- Task to complete
Your task is to repeat the lines below exactly, excluding any pictures they contain.

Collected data

= Beginning of Section =

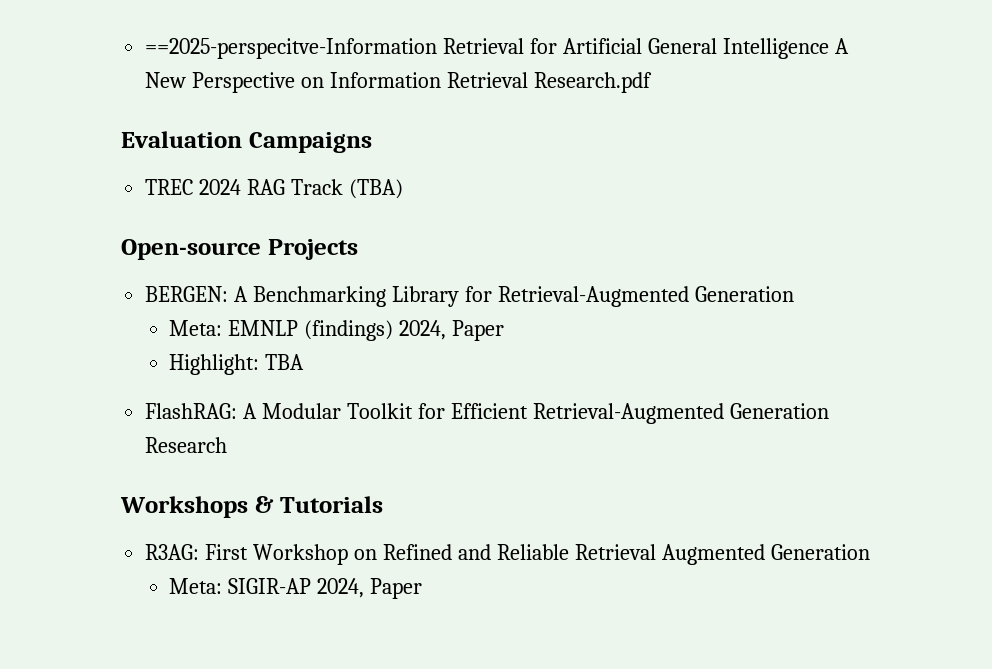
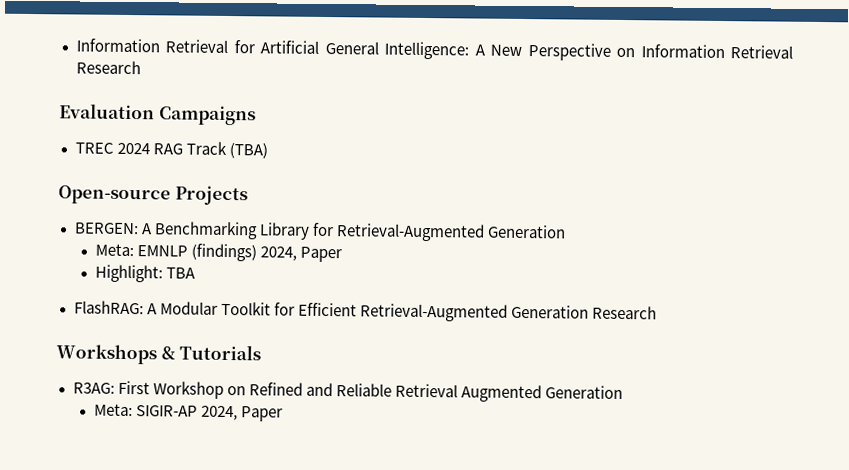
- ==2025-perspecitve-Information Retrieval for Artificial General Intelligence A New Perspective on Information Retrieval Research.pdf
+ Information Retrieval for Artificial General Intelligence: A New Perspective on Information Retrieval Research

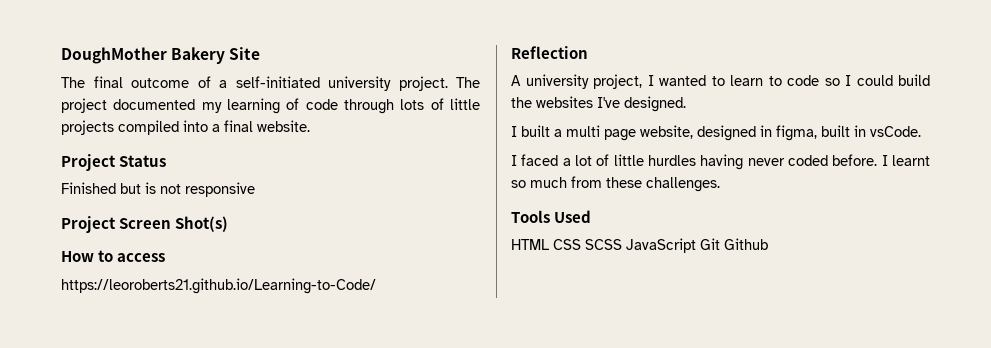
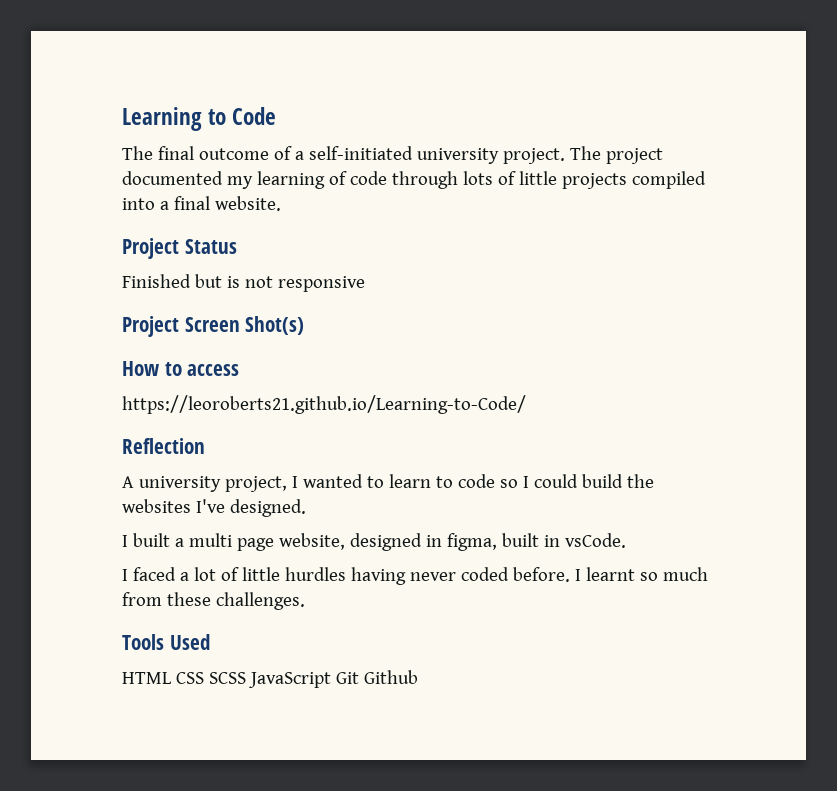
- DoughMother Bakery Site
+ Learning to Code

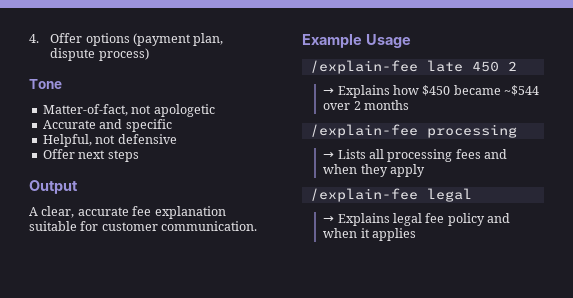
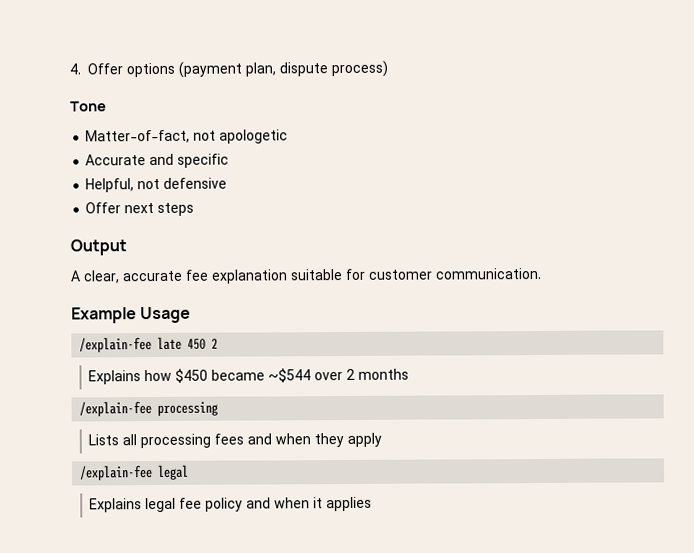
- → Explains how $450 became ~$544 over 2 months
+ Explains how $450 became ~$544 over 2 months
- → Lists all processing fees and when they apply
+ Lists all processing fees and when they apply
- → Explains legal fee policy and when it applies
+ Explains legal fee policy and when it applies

= End of Section =

- Result for this exercise
- ==2025-perspecitve-Information Retrieval for Artificial General Intelligence A New Perspective on Information Retrieval Research.pdf
+ Information Retrieval for Artificial General Intelligence: A New Perspective on Information Retrieval Research

- DoughMother Bakery Site
+ Learning to Code

- → Explains how $450 became ~$544 over 2 months
+ Explains how $450 became ~$544 over 2 months
- → Lists all processing fees and when they apply
+ Lists all processing fees and when they apply
- → Explains legal fee policy and when it applies
+ Explains legal fee policy and when it applies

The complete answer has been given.